Daniel Quiroga
24/9/1996
Qué agradable es asistir a una ópera en que no hay duelos, cuchilladas ni celos arrebatados. Ni muertos en el escenario, por supuesto. Descansa la mente y goza de melodías gratas y simples; sin tensiones en el juego de amores indecisos, que, por cierto, se resuelven de manera feliz.
Donizetti era el compositor capaz de llenar con suavidad y ternura momentos poco relevantes en la vida campesina, donde la rica, Adina, parece no decidirse entre el inocentón Nemorino y el sargento Belcore (que se cree “la muerte”). Es decisiva la llegada al pueblo del “doctor” Dulcamara, que vende botellitas de vino haciéndolas pasar por un elixir capaz de resolver problemas de fortuna, salud, amores, etc.

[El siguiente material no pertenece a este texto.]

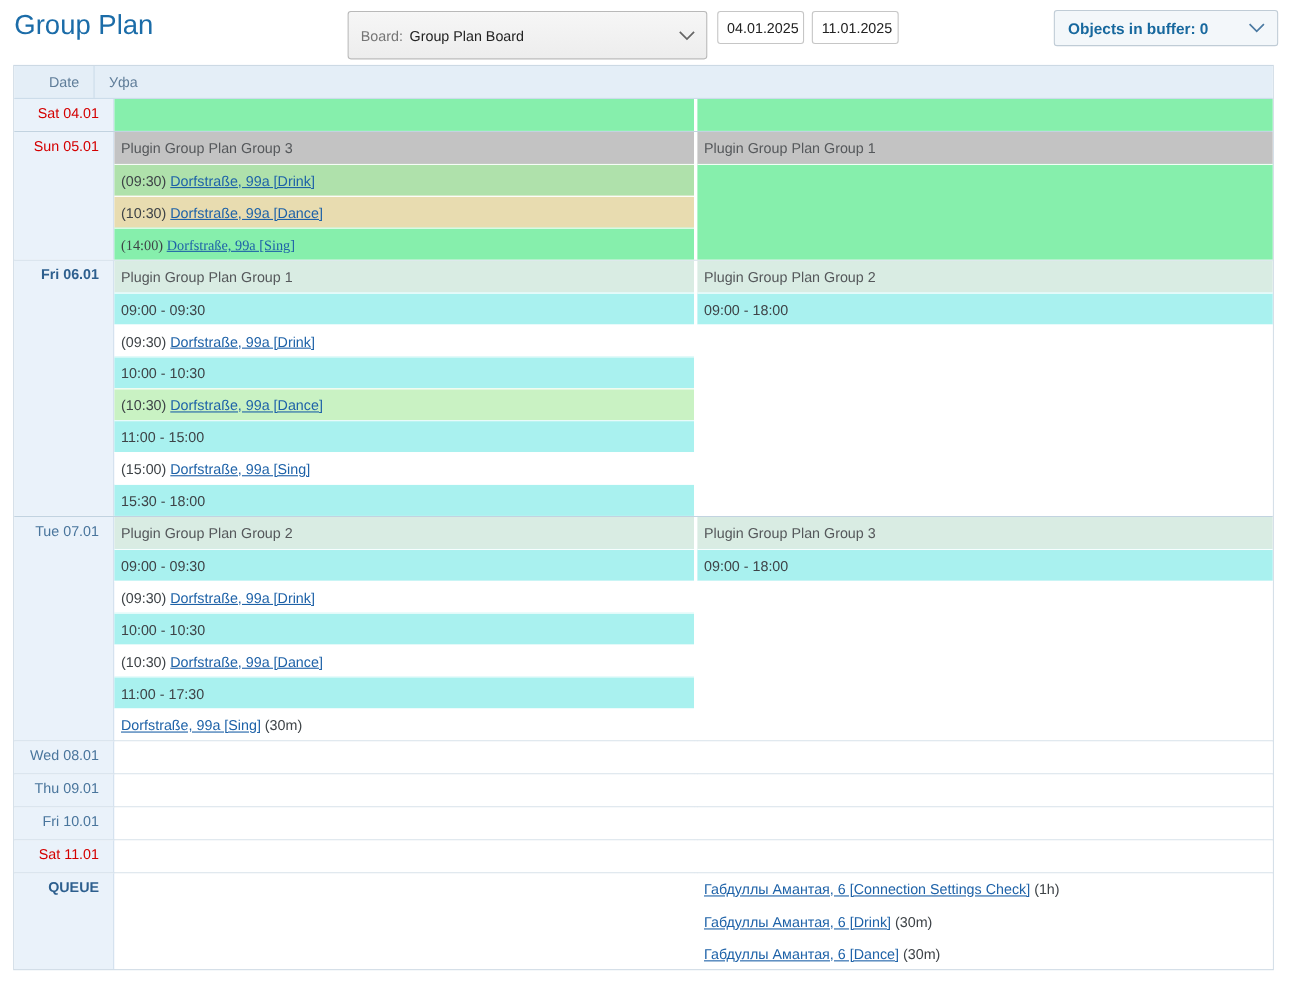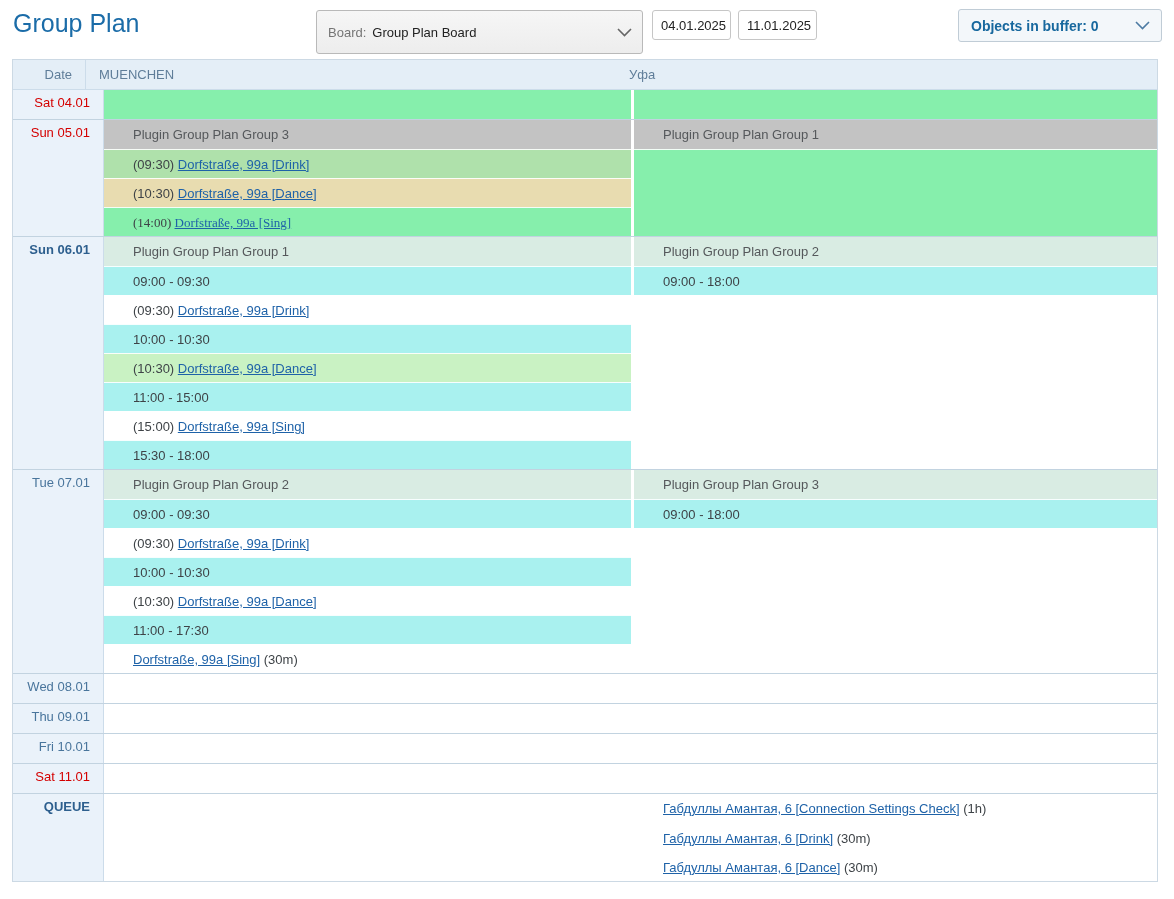"MUENCHEN" div.head-col { html: <div>MUENCHEN</div> -> none }
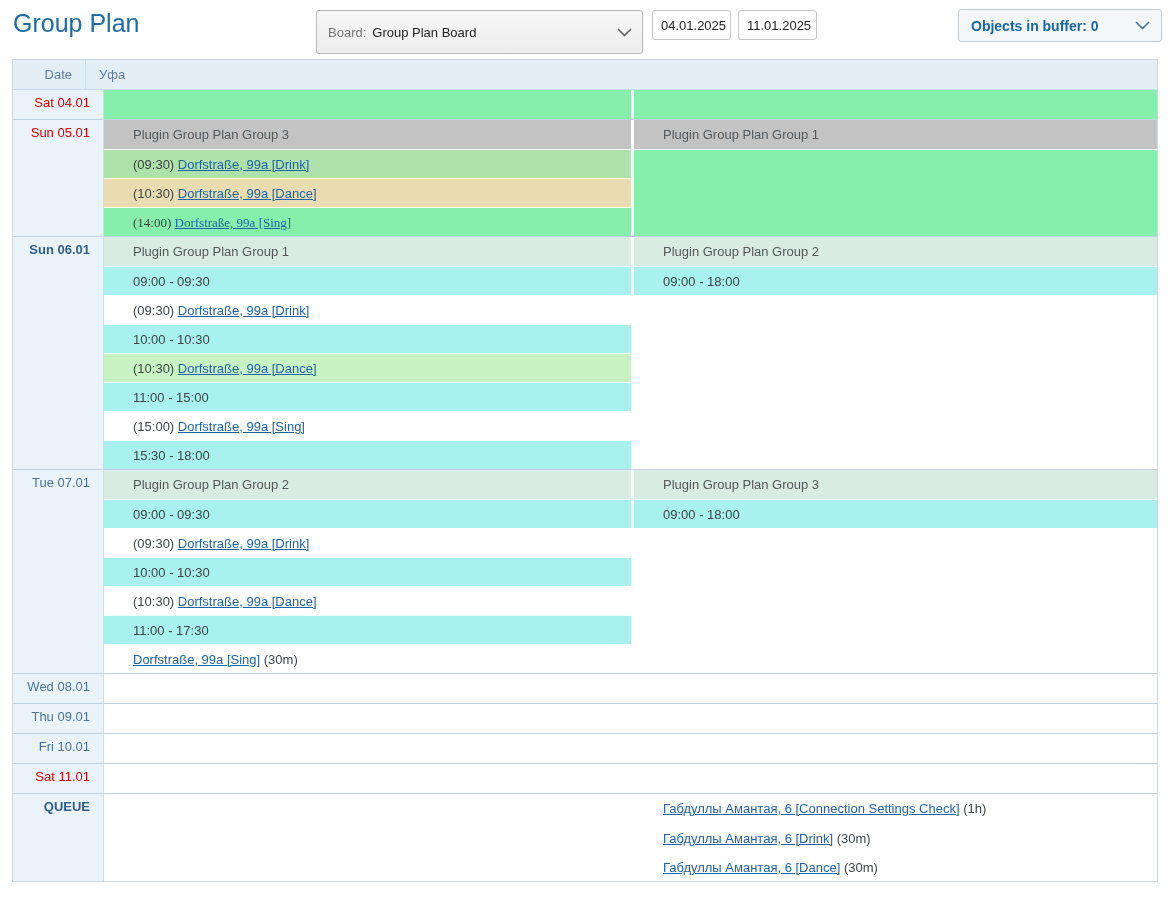"Plugin Group Plan Group 3" .cell-row { padding-left: 29px -> 6px }
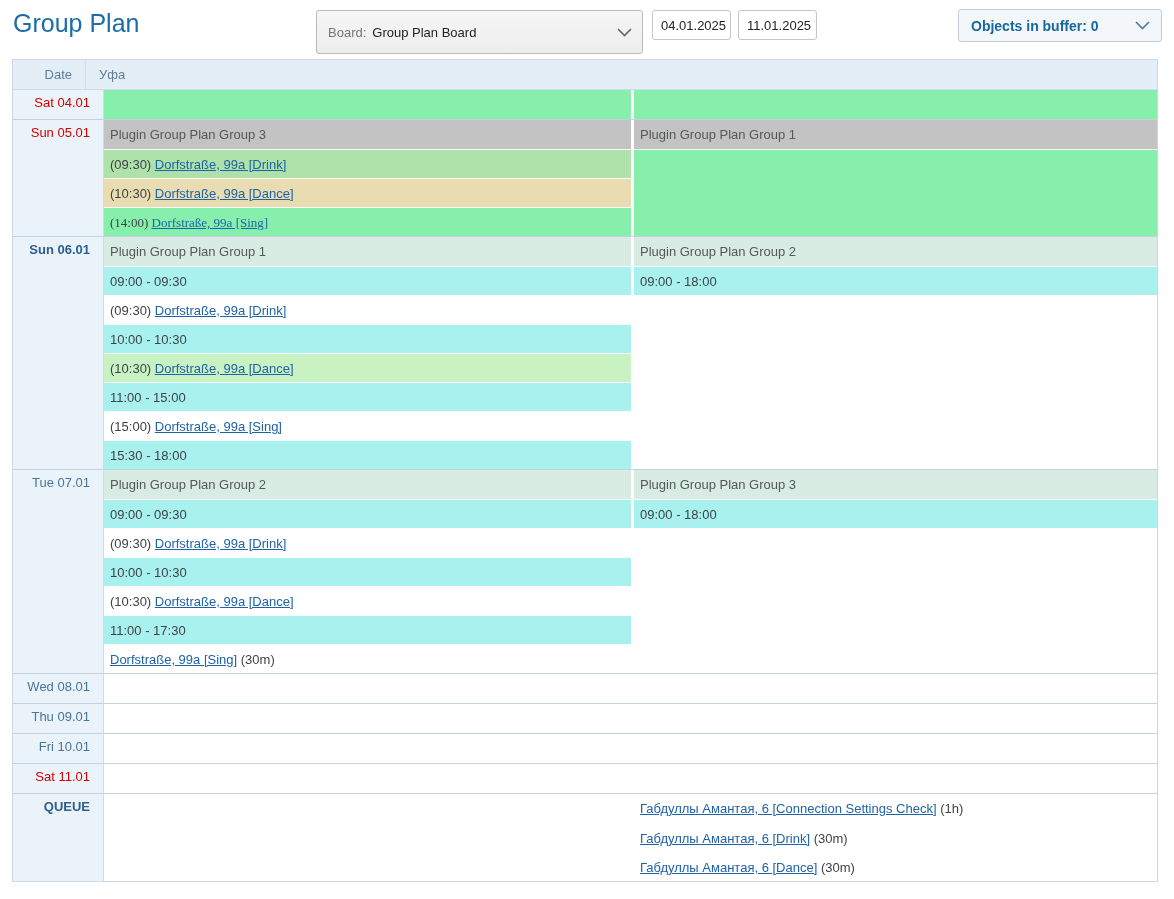"Sun 06.01" div.date-cell { text: Sun -> Fri }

No hay para qué buscar más elementos en la trama de una ópera “bufa”, nacida para entretener, en las dos semanas que demoraron Felice Romani para trazar el libreto y Gaetano Donizetti para escribir la música. Esa premura era habitual en la época de Donizetti (1797-1848), en el género bufo, donde los lugares comunes de engaños matrimoniales, disfraces, equívocos y finales alegres llenaron los escenarios provocando la risa de los espectadores, aunque a veces sólo cambiaban los nombres de los personajes y el lugar de la acción, pues el nudo teatral y su resolución tenían similar comienzo y fin.
“Elixir de Amor” llegó nuevamente al público en su versión internacional, con las voces de Maureen O''''Flynn (Adina), Jorge López-Yáñez (Nemorino), Eduardo del Campo (Belcore), John del Carlo (Dulcamara) y Paula Elgueta (Gianetta). El gran problema de esta ópera de apariencia simple es mantener el clima de ingenuidad y de entrega vocal, sin caer en lo monótono pese a lo extenso y lento de la acción, particularmente en el primer acto.
En general, los dos intérpretes principales, la pareja de enamorados distantes, poseen materiales de voz adecuados, con emisión fácil aunque no muy poderosa y un timbre grato, apropiado. Pero a veces esto no basta si falta la proyección del personaje, el enriquecimiento de la acción y el actuar sin reservas. De otro modo ocurre lo que pasó en el primer acto, donde el “respetable” mantuvo una distancia apreciable respecto de lo que ocurría en la escena, observando todo sin mayor reacción, en los pasajes a solo y en los dúos.
La ópera subió sensiblemente en el segundo acto, donde el Elixir (que sólo era vino de Burdeos, según confiesa Dulcamara) actuó en favor de todo el grupo. Y, para decirlo en términos de vino chileno, la función se elevó como dijo un experto “desde vinito corriente a un Cosecha Especial”. Hubo aplausos bien ganados, con agudos firmes de la soprano y convincente expresividad en el tenor en “una furtiva lacrima”.
Dulcamara, al centro de la acción, lució voz y dominio escénico sin recurrir a excesos, así como Belcore, atropellador, quedó fuera de acción por el libreto, sin mayor problema. Gianetta mostró promisorias cualidades vocales en su papel coprimario. Gran personaje y decisivo en la acción fue el Coro del Municipal, activo y seguro, con voces disciplinadas y elocuentes.
Así llegó el final feliz, con todos compartiendo el cantito infantil “Chiqui-chiqui, chiqui-chaca, qué ligero corre el tren”, especie de aporte de Donizetti al folclor nacional por intermedio del simpático Dulcamara.
La ambientación escénica, fresca y agradable en su rusticidad campesina, mantuvo el clima apropiado y facilitó los movimientos. Acierto pleno del equipo formado por Ramón López y Germán Droghetti. Lugar destacado en la realización de la sutil partitura ganaron el maestro Maurizio Benini, con batuta exacta y ágil frente a la Filarmónica, así como Jorge Klastornick, director del Coro Municipal.